**Exercise**: Repeat the records below exactly. Omit the pictures.

[Data extracted from a collection]
■ ■ ■ ■ ■ ■ ■
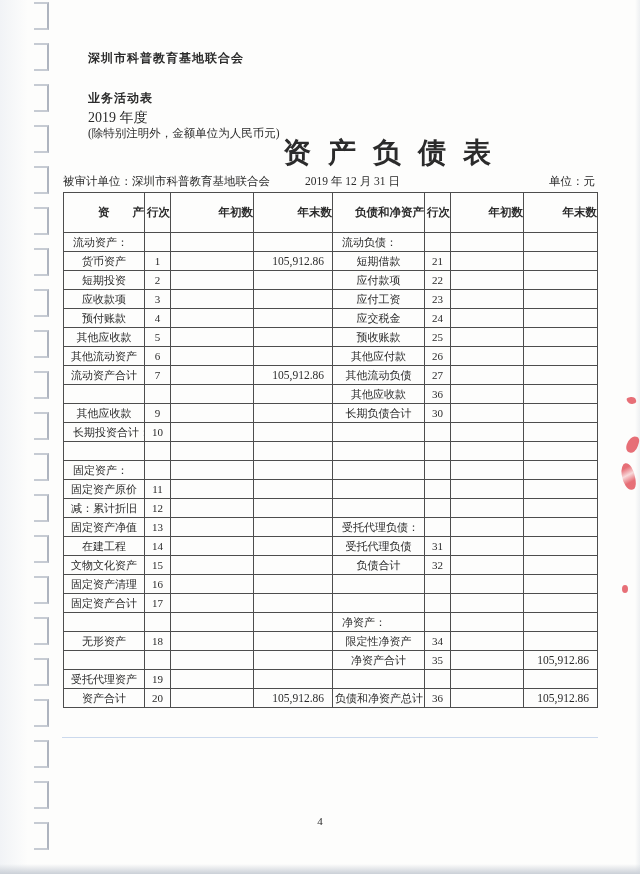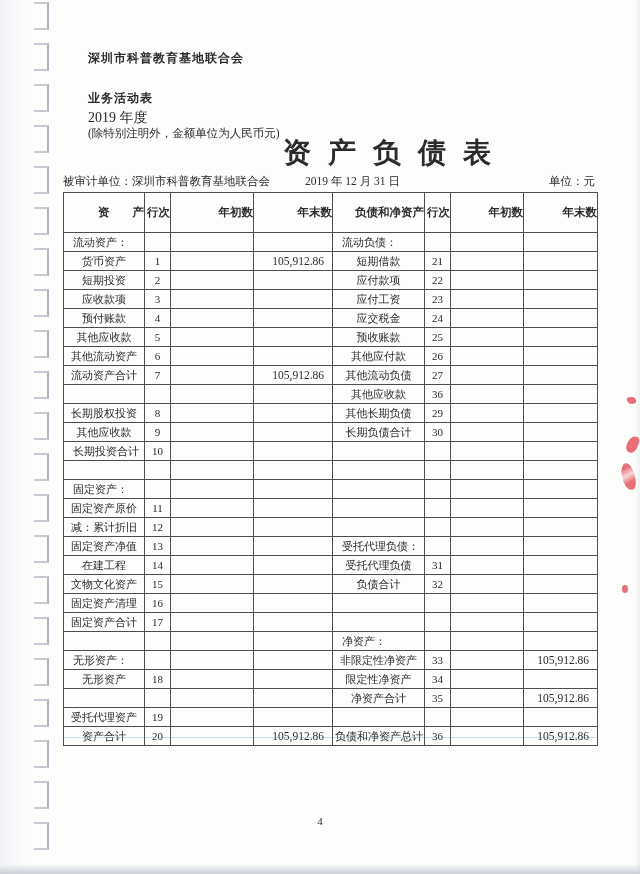--- a/index.html
+++ b/index.html
@@ -227,16 +227,6 @@
         <td class="amt"></td>
       </tr>
       <tr>
-        <td class="lbl">长期股权投资</td>
-        <td class="line">8</td>
-        <td class="amt"></td>
-        <td class="amt"></td>
-        <td class="lbl">其他长期负债</td>
-        <td class="line">29</td>
-        <td class="amt"></td>
-        <td class="amt"></td>
-      </tr>
-      <tr>
         <td class="lbl">其他应收款</td>
         <td class="line">9</td>
         <td class="amt"></td>

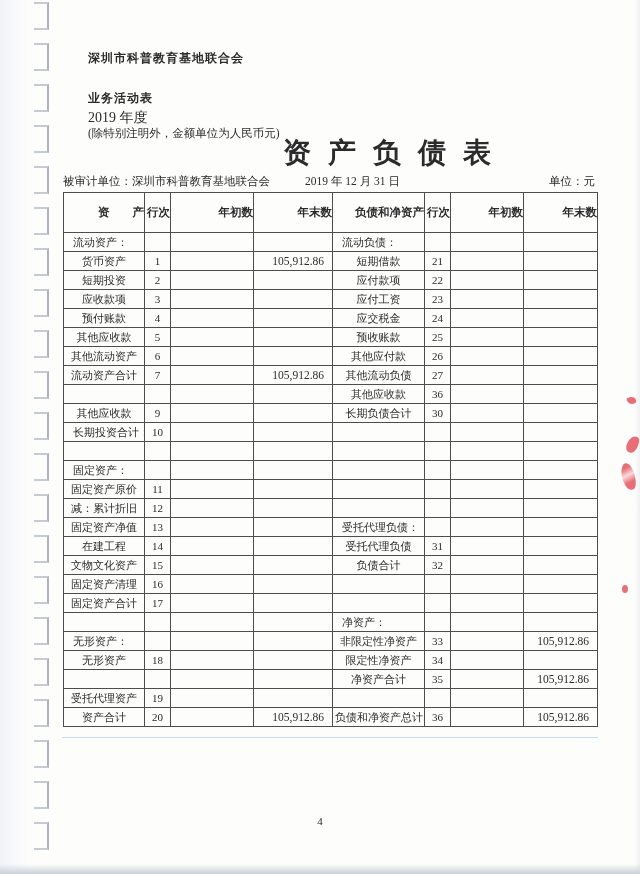--- a/index.html
+++ b/index.html
@@ -347,16 +347,6 @@
         <td class="amt"></td>
       </tr>
       <tr>
-        <td class="lbl section">无形资产：</td>
-        <td class="line"></td>
-        <td class="amt"></td>
-        <td class="amt"></td>
-        <td class="lbl">非限定性净资产</td>
-        <td class="line">33</td>
-        <td class="amt"></td>
-        <td class="amt">105,912.86</td>
-      </tr>
-      <tr>
         <td class="lbl">无形资产</td>
         <td class="line">18</td>
         <td class="amt"></td>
■ ■ ■ ■ ■ ■ ■
**Output below**:
--- a/index.html
+++ b/index.html
@@ -227,16 +227,6 @@
         <td class="amt"></td>
       </tr>
       <tr>
-        <td class="lbl">长期股权投资</td>
-        <td class="line">8</td>
-        <td class="amt"></td>
-        <td class="amt"></td>
-        <td class="lbl">其他长期负债</td>
-        <td class="line">29</td>
-        <td class="amt"></td>
-        <td class="amt"></td>
-      </tr>
-      <tr>
         <td class="lbl">其他应收款</td>
         <td class="line">9</td>
         <td class="amt"></td>

--- a/index.html
+++ b/index.html
@@ -347,16 +347,6 @@
         <td class="amt"></td>
       </tr>
       <tr>
-        <td class="lbl section">无形资产：</td>
-        <td class="line"></td>
-        <td class="amt"></td>
-        <td class="amt"></td>
-        <td class="lbl">非限定性净资产</td>
-        <td class="line">33</td>
-        <td class="amt"></td>
-        <td class="amt">105,912.86</td>
-      </tr>
-      <tr>
         <td class="lbl">无形资产</td>
         <td class="line">18</td>
         <td class="amt"></td>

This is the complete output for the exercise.